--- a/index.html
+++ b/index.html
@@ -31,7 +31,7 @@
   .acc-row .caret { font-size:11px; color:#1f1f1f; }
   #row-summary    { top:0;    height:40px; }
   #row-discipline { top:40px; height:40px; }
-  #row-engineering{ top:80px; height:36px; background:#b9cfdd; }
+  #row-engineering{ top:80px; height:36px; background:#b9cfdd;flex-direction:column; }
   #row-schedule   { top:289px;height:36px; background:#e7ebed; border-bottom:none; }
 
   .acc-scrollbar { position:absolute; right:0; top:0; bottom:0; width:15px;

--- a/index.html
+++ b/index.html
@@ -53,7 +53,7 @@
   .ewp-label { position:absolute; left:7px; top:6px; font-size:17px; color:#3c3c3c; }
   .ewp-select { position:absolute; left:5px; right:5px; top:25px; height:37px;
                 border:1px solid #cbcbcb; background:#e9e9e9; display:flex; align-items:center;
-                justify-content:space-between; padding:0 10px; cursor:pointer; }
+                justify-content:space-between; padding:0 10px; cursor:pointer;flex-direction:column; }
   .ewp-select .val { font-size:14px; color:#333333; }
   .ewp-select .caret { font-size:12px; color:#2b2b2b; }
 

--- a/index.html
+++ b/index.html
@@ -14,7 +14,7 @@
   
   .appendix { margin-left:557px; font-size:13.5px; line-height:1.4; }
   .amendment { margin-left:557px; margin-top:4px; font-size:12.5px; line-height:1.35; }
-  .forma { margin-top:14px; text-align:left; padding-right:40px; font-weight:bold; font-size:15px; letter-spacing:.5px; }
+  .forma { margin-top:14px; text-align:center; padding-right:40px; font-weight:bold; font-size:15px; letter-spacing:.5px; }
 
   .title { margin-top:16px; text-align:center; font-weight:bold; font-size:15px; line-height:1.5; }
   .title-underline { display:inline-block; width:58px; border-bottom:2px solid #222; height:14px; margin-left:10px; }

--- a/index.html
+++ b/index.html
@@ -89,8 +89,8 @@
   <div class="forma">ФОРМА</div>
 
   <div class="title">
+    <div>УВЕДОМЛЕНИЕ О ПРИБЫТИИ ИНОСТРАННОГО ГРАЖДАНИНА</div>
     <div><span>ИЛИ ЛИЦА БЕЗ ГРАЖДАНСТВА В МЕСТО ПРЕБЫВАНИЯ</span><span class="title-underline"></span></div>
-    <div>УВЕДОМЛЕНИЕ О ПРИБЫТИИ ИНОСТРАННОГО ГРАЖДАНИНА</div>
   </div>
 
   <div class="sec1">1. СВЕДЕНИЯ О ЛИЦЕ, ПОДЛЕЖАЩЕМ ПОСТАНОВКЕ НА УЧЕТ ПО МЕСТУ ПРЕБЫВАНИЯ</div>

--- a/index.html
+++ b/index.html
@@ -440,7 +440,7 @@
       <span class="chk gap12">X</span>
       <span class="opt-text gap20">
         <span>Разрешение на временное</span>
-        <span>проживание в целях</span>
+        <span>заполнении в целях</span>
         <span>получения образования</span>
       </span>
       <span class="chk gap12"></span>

* Activity *
Which lines of the material contain "solid"? List them.

* Response *
                 border:1px solid #cbcbcb; background:#e9e9e9; display:flex; align-items:center;
   .title-underline { display:inline-block; width:58px; border-bottom:2px solid #222; height:14px; margin-left:10px; }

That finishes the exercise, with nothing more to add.